## What you need to do
In the material below, some lines carry "width". Copy each such line.

## Input material
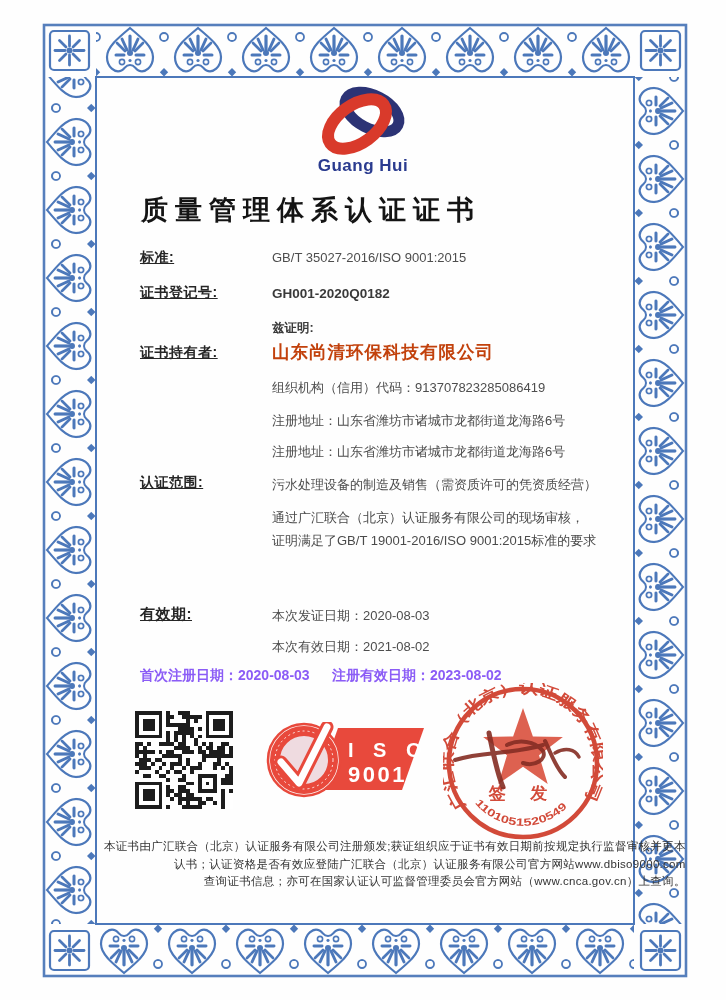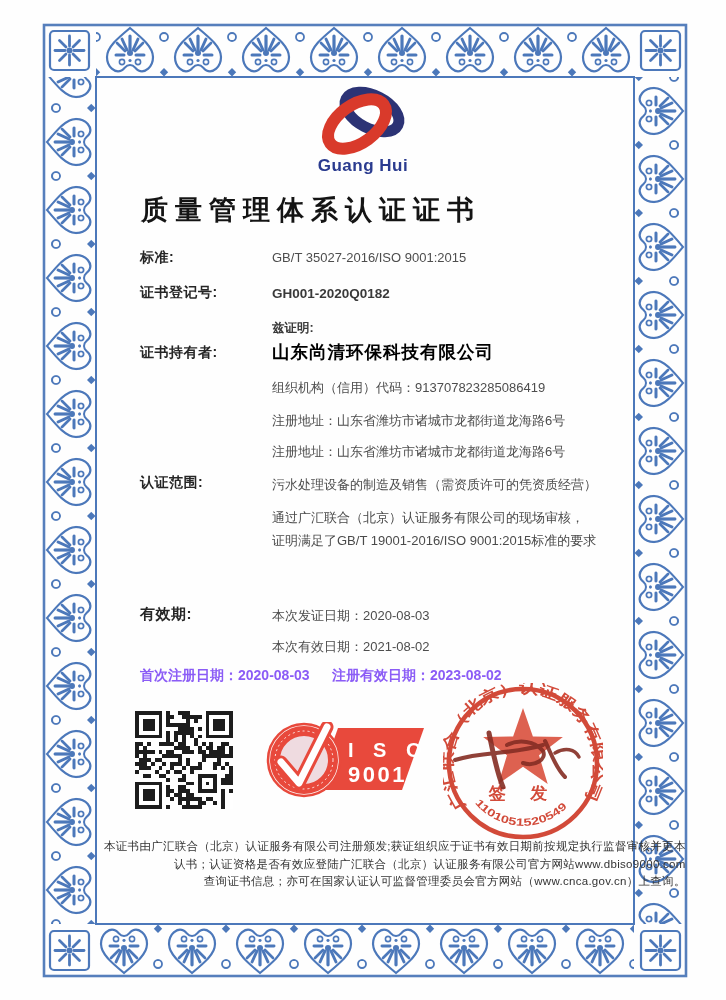--- a/index.html
+++ b/index.html
@@ -8,7 +8,7 @@
     font-family:"Liberation Sans","DejaVu Sans",sans-serif;color:#2f2f2f;
   }
   .abs{position:absolute;}
-  .lbl{font-weight:bold;font-size:14px;color:#262626;letter-spacing:.5px;white-space:nowrap;}
+  .lbl{font-weight:bold;font-size:14px;color:#262626;letter-spacing:.5px;white-space:nowrap;text-decoration:underline;}
   .val{font-size:13px;color:#4d4d4d;white-space:nowrap;}
   .val-bold{font-size:13.5px;font-weight:bold;color:#3a3a3a;white-space:nowrap;}
   .holder{font-size:17.5px;font-weight:600;color:#000000;letter-spacing:1px;white-space:nowrap;}

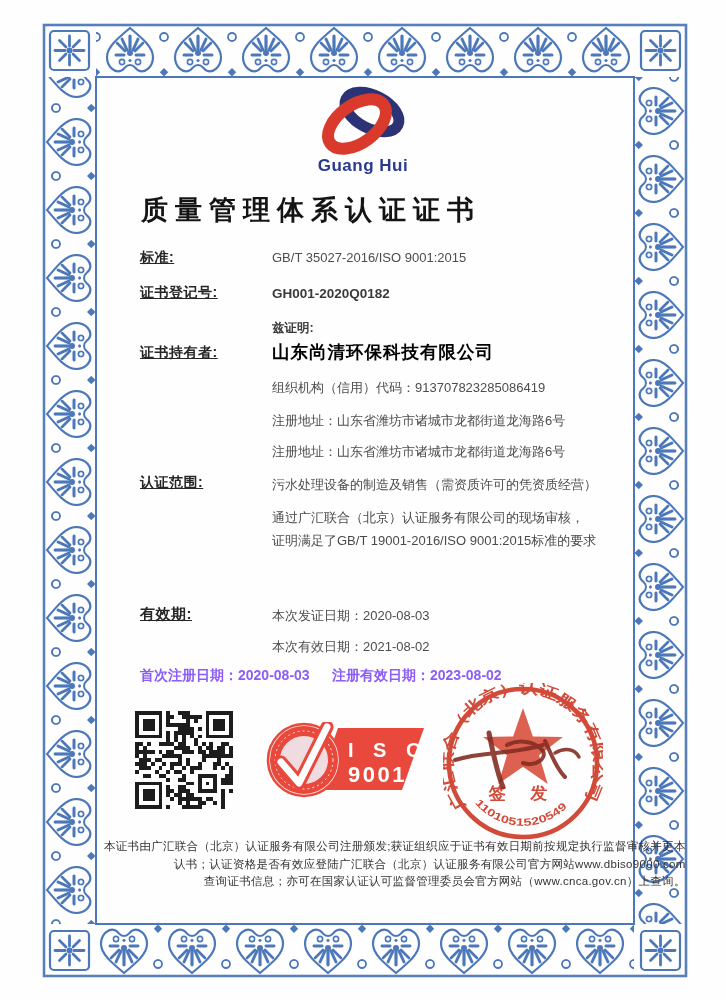--- a/index.html
+++ b/index.html
@@ -11,7 +11,7 @@
   .lbl{font-weight:bold;font-size:14px;color:#262626;letter-spacing:.5px;white-space:nowrap;text-decoration:underline;}
   .val{font-size:13px;color:#4d4d4d;white-space:nowrap;}
   .val-bold{font-size:13.5px;font-weight:bold;color:#3a3a3a;white-space:nowrap;}
-  .holder{font-size:17.5px;font-weight:600;color:#000000;letter-spacing:1px;white-space:nowrap;}
+  .holder{font-size:17.5px;font-weight:600;color:#c2410c;letter-spacing:1px;white-space:nowrap;}
   .title{
     left:95px;top:192px;width:432px;text-align:center;
     font-size:27px;font-weight:bold;color:#141414;letter-spacing:7px;white-space:nowrap;font-family:Liberation Serif, serif;

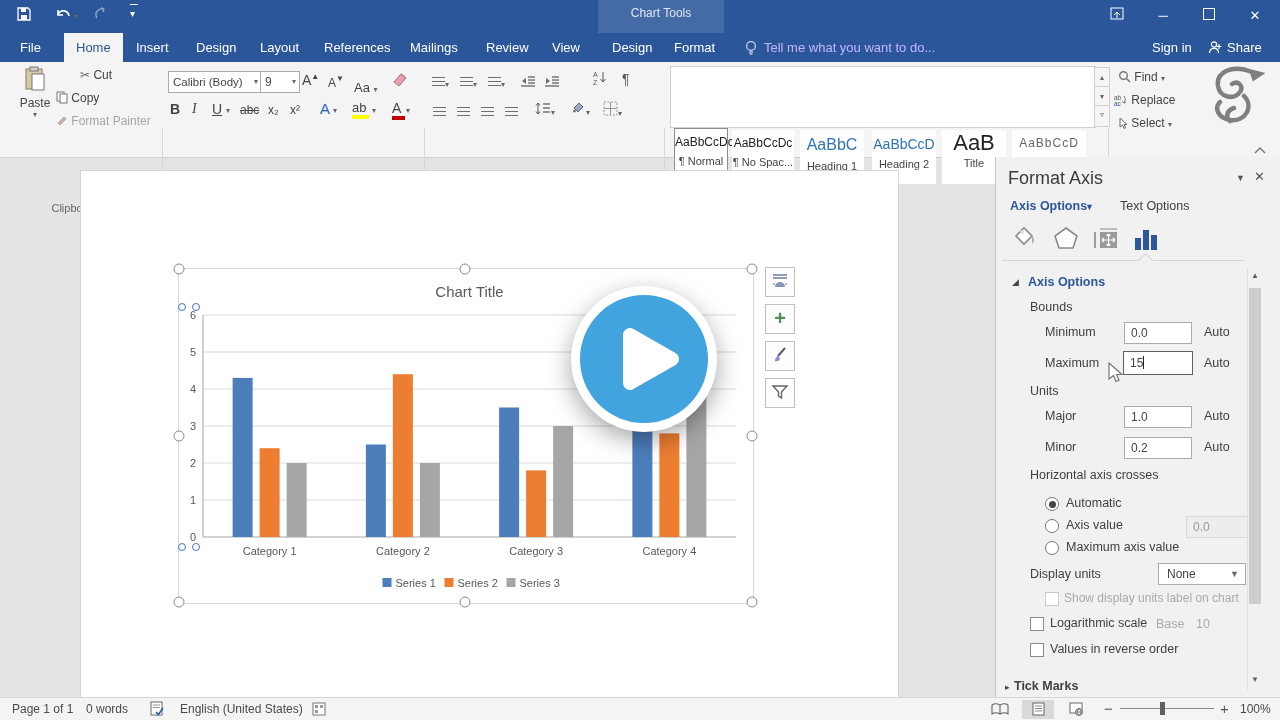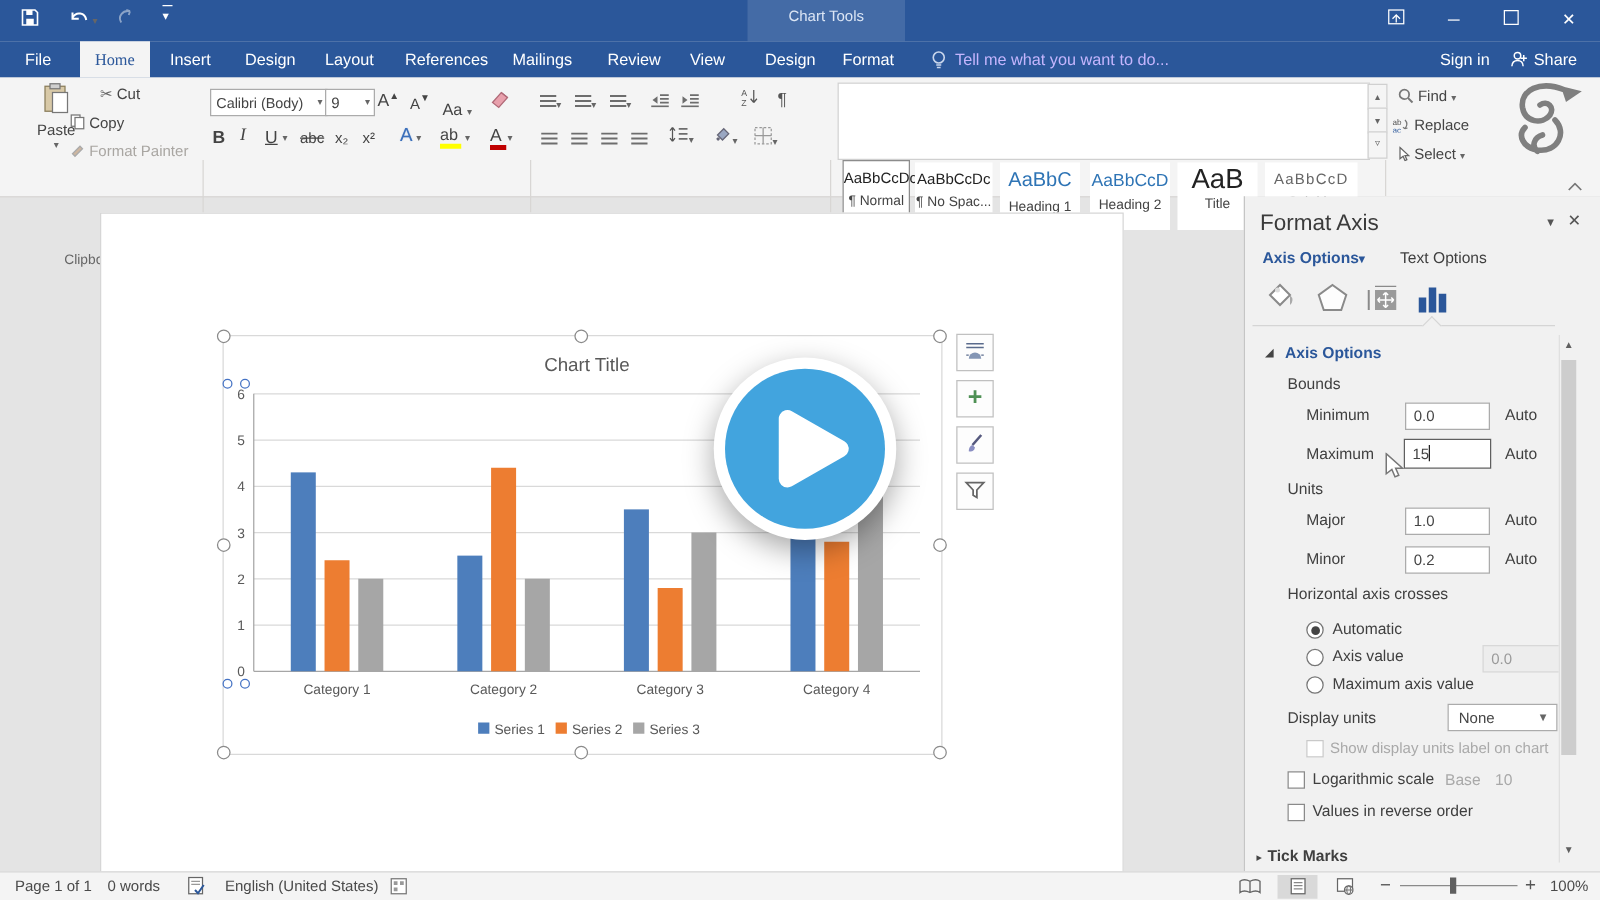--- a/index.html
+++ b/index.html
@@ -104,7 +104,7 @@
 
   <div class="abs" id="tabsrow">
     <span class="tab" style="left:8px;">File</span>
-    <span class="tab active" style="left:64px;font-family:Liberation Serif, serif;">Home</span>
+    <span class="tab active" style="left:64px;">Home</span>
     <span class="tab" style="left:124px;">Insert</span>
     <span class="tab" style="left:184px;">Design</span>
     <span class="tab" style="left:248px;">Layout</span>

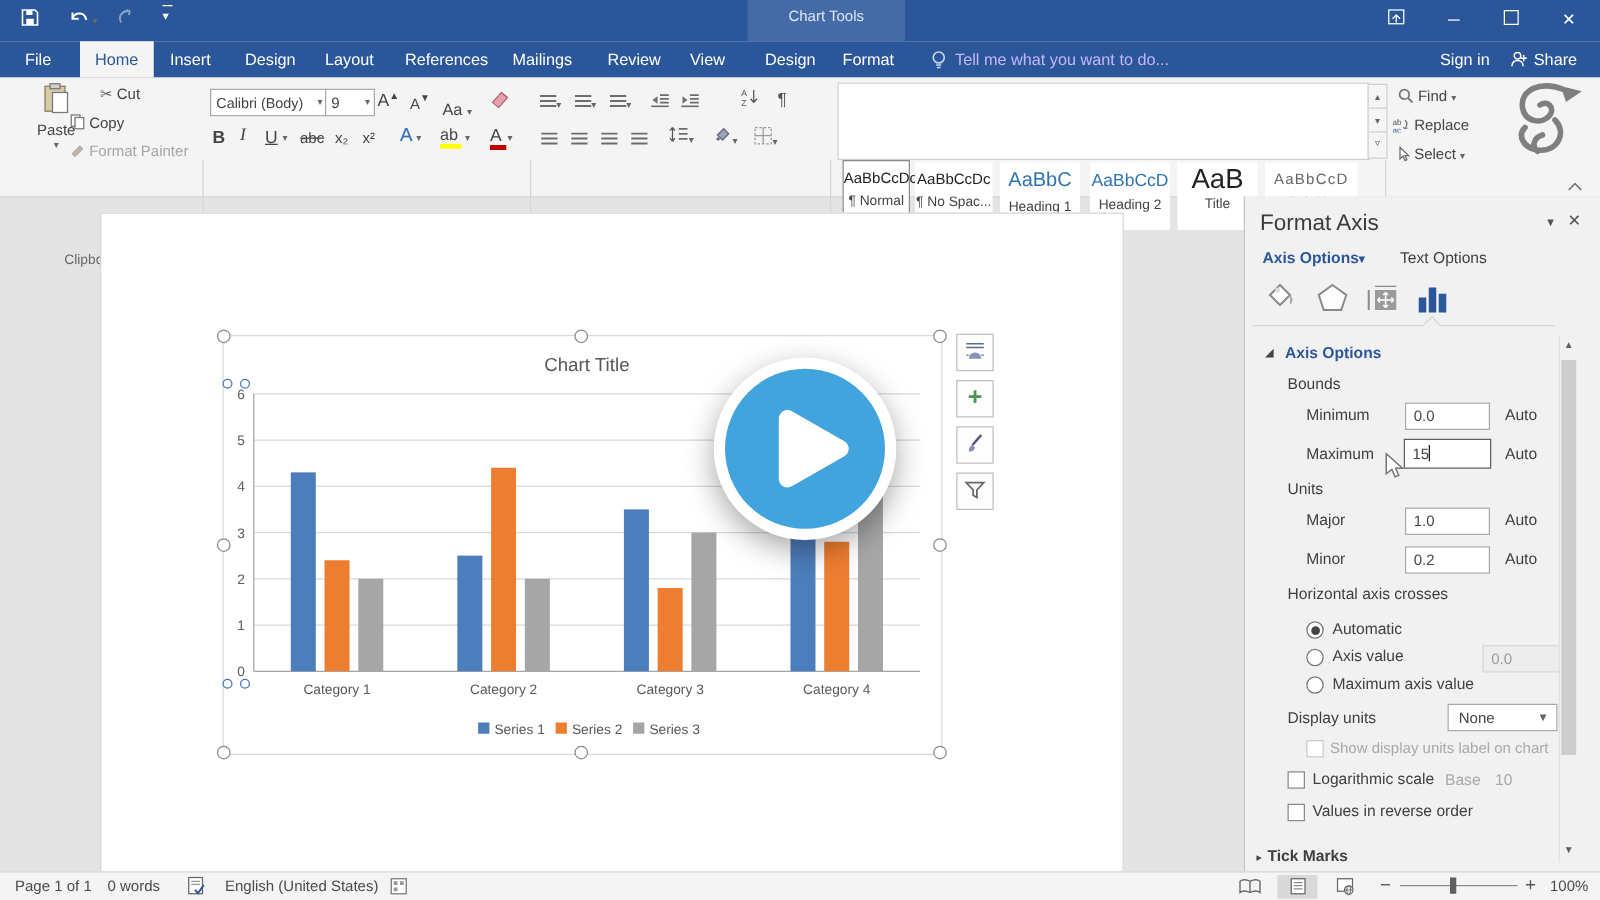--- a/index.html
+++ b/index.html
@@ -137,7 +137,7 @@
 
   <div class="abs" id="ribbon">
 
-    <div class="abs" style="left:25px;top:4px;width:40px;height:70px;text-align:center;">
+    <div class="abs" style="left:15px;top:4px;width:40px;height:70px;text-align:center;">
       <svg width="22" height="26" viewBox="0 0 22 26">
           <rect x="2" y="3" width="16" height="20" fill="#D8C9A7" stroke="#8a7d5a"></rect>
           <rect x="6" y="1" width="8" height="4" fill="#cfcfcf" stroke="#777"></rect>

## Answer
     left:95px;top:192px;width:432px;text-align:center;
-    <div class="abs" style="left:25px;top:4px;width:40px;height:70px;text-align:center;">
+    <div class="abs" style="left:15px;top:4px;width:40px;height:70px;text-align:center;">
       <svg width="22" height="26" viewBox="0 0 22 26">
           <rect x="2" y="3" width="16" height="20" fill="#D8C9A7" stroke="#8a7d5a"></rect>
           <rect x="6" y="1" width="8" height="4" fill="#cfcfcf" stroke="#777"></rect>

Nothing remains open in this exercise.